__Brief__. Check every line of the entries below for "none", and copy the lines that have it.

__Data to examine__.
- - - - - - -
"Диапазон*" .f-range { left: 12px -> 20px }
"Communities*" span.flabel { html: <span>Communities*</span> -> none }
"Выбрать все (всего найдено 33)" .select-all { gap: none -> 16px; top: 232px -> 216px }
- - - - - - -
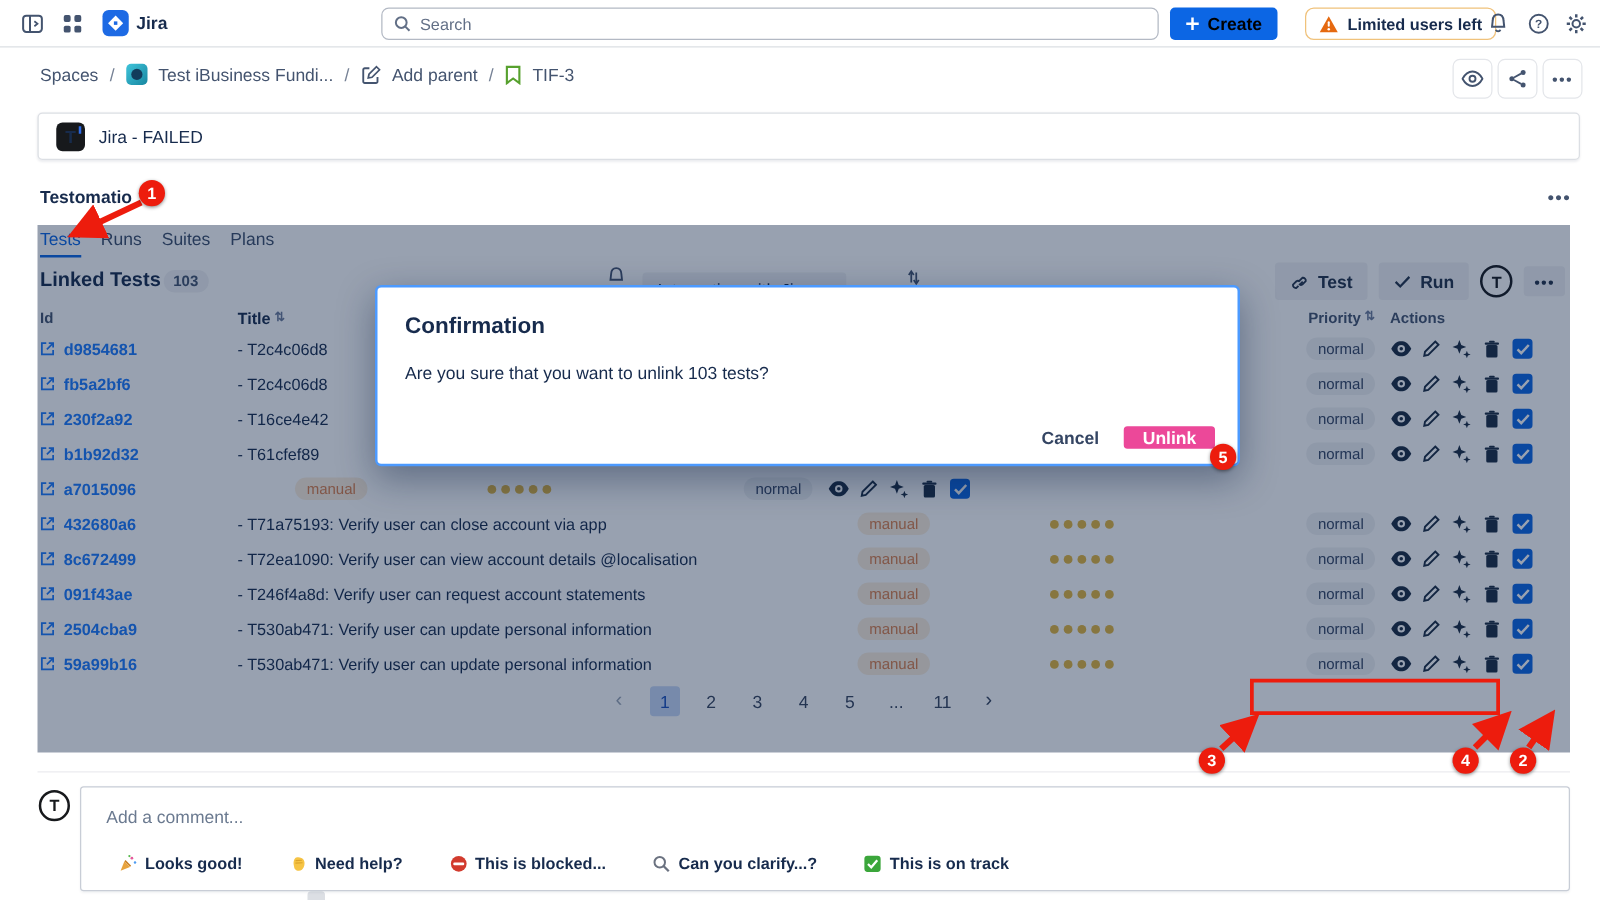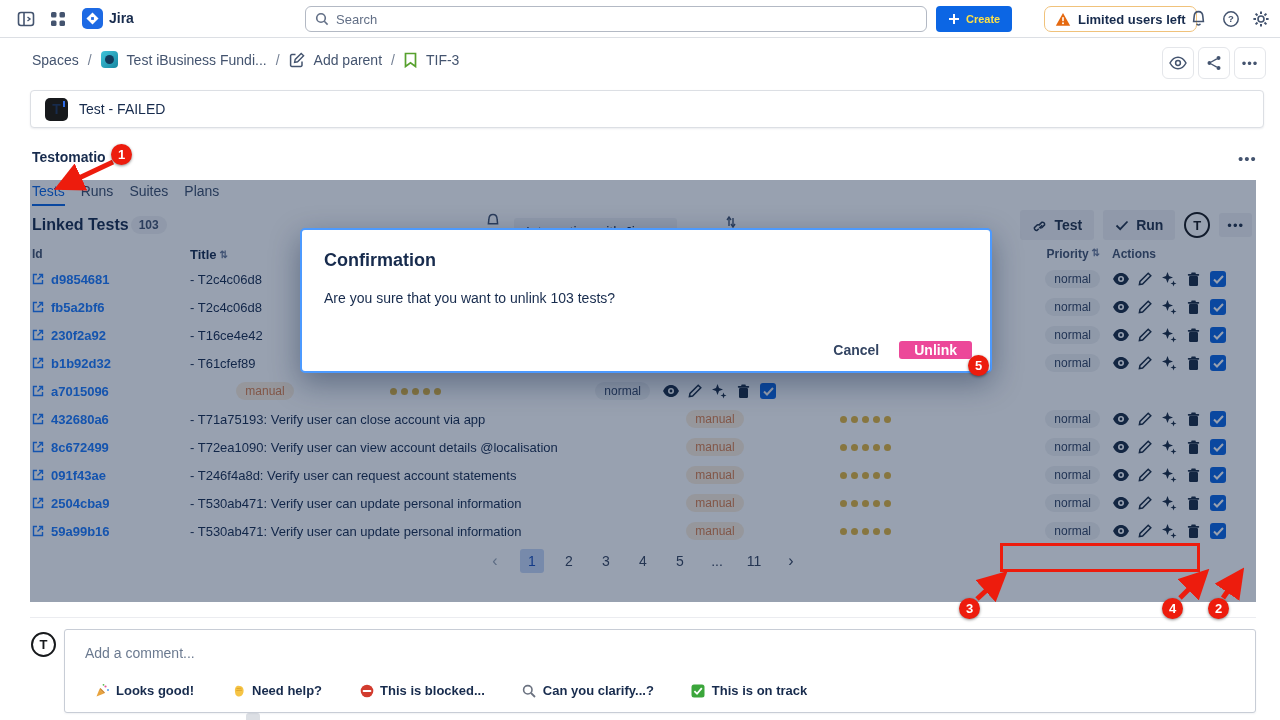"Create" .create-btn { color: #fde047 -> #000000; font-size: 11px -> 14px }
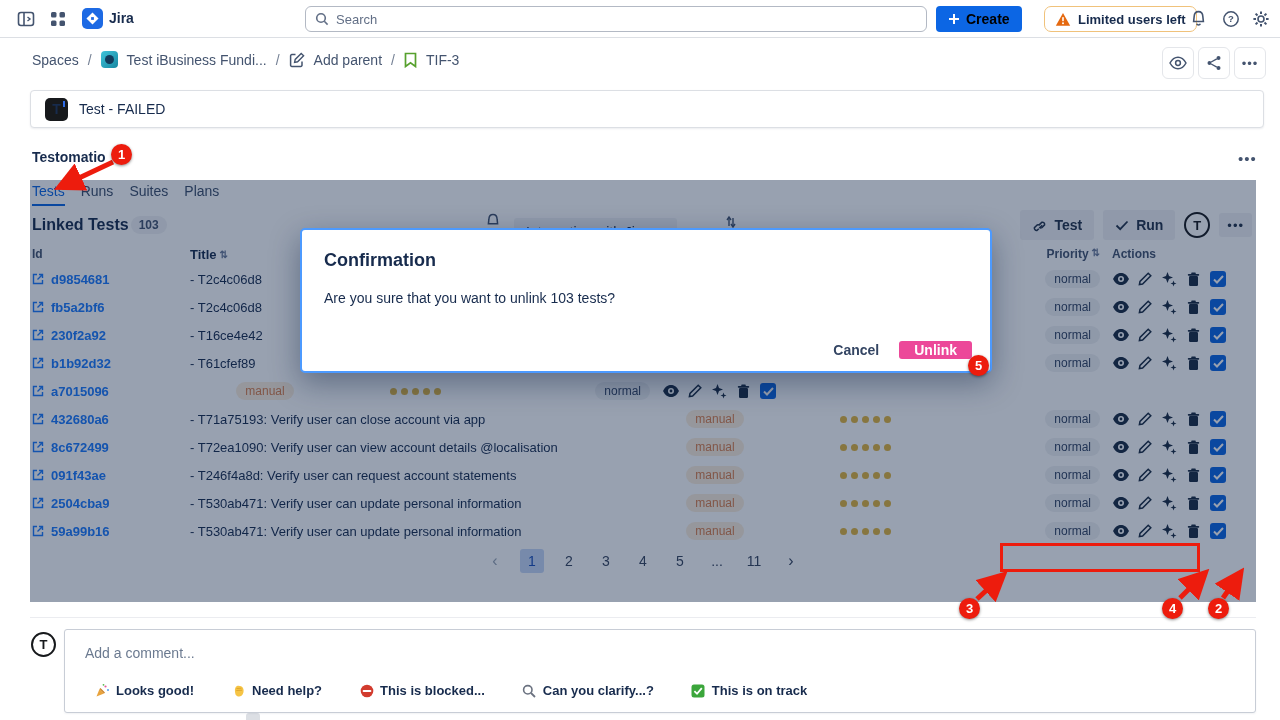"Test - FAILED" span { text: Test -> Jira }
- - - - - - -
__Response to the exercise__.
"Communities*" span.flabel { html: <span>Communities*</span> -> none }
"Выбрать все (всего найдено 33)" .select-all { gap: none -> 16px; top: 232px -> 216px }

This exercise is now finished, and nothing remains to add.